Hands-on: likwid-topology, likwid-pin
In this hands-on exercise you will compile and run an example code. You will learn how to explore node properties and topology with likwid-topology and how to use likwid-pin to explicitly control thread affinity.
Preparation
You can find the benchmark code in the MFCG folder of the teacher account.
- Get the source from the teacher's account:
$ cp -a ~x19a0001/MFCG ~
- Load Intel compiler and LIKWID modules:
$ module load intel likwid
Explore node topology
Execute likwid-topology:
$ likwid-topology -g
Hint: In order to avoid line-wrapping, pipe outputs to less -S.
Answer the following questions:
- How many cores are available in one socket, the whole node?
- Is SMT enabled?
- What is the aggregate size of the last level cache in MB per socket?
- How many ccNUMA memory domains are there?
- What is the total installed memory capacity?
Compile the benchmark
Compile a threaded OpenMP binary with optimizing flags:
$ make
This creates a parallel version and a serial version (for runtime profile later)
Run the benchmark
Execute with 16 threads without explicit pinning:
$ env OMP_NUM_THREADS=16 ./perf 2500 40000Repeat multiple runs.

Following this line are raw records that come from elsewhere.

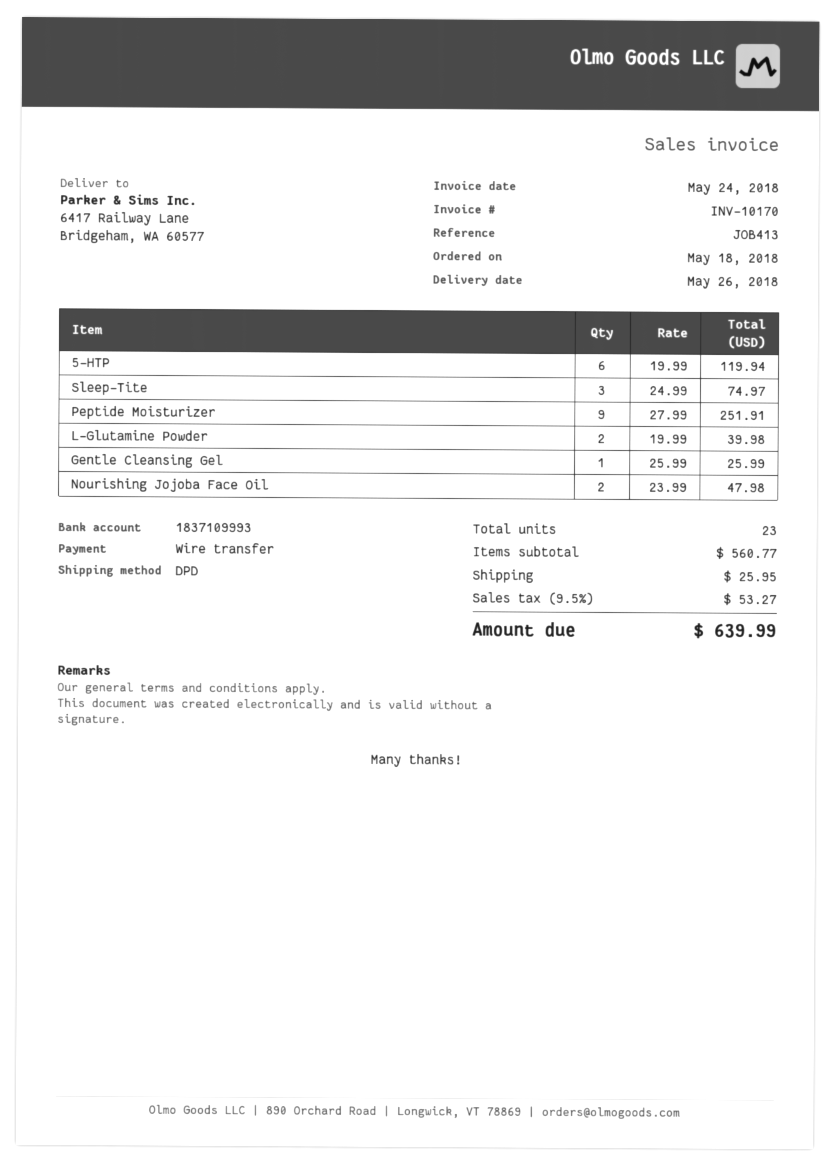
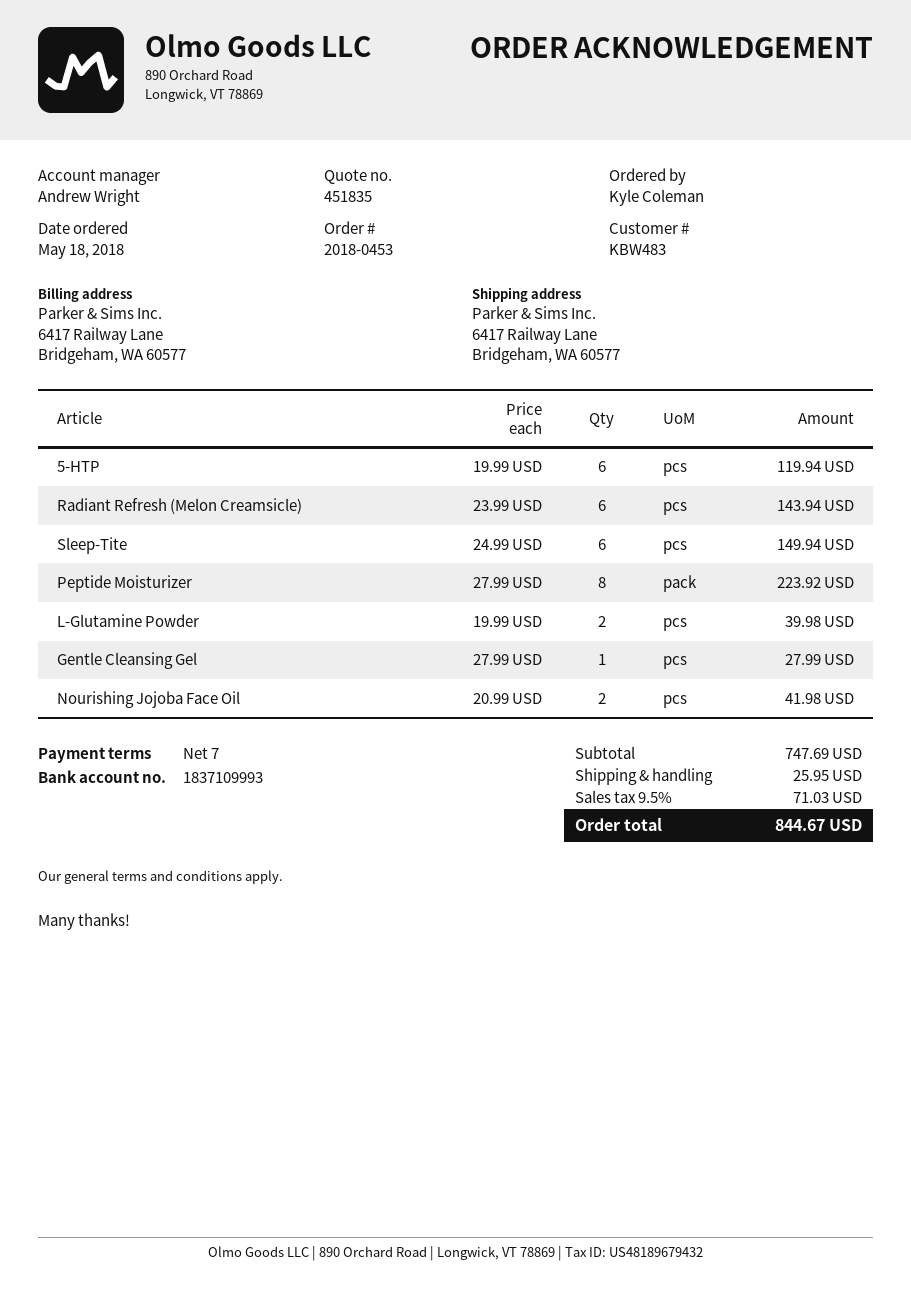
Sleep-Tite: 3 x 24.99 = 74.97 -> 6 x 24.99 = 149.94
Peptide Moisturizer: 9 x 27.99 = 251.91 -> 8 x 27.99 = 223.92
Gentle Cleansing Gel: 1 x 25.99 = 25.99 -> 1 x 27.99 = 27.99
Nourishing Jojoba Face Oil: 2 x 23.99 = 47.98 -> 2 x 20.99 = 41.98
Radiant Refresh (Melon Creamsicle): none -> 6 x 23.99 = 143.94
subtotal: 560.77 -> 747.69
tax: 9.5% = 53.27 -> 9.5% = 71.03
total: 639.99 -> 844.67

- Do the results fluctuate?
- By how much?
Run again with explicit pinning also using 16 threads but pinned to 16 physical cores of socket 0:
$ likwid-pin -c S0:0-15 ./perf 2500 40000
Then, run again with explicit pinning using 8 threads on each CPU socket:
$ likwid-pin -c S0:0-7@S1:0-7 ./perf 2500 40000
$ likwid-pin -c S0:0-15@S1:0-15 ./perf 2500 40000
Can you interpret the observed performance pattern? What could be going on?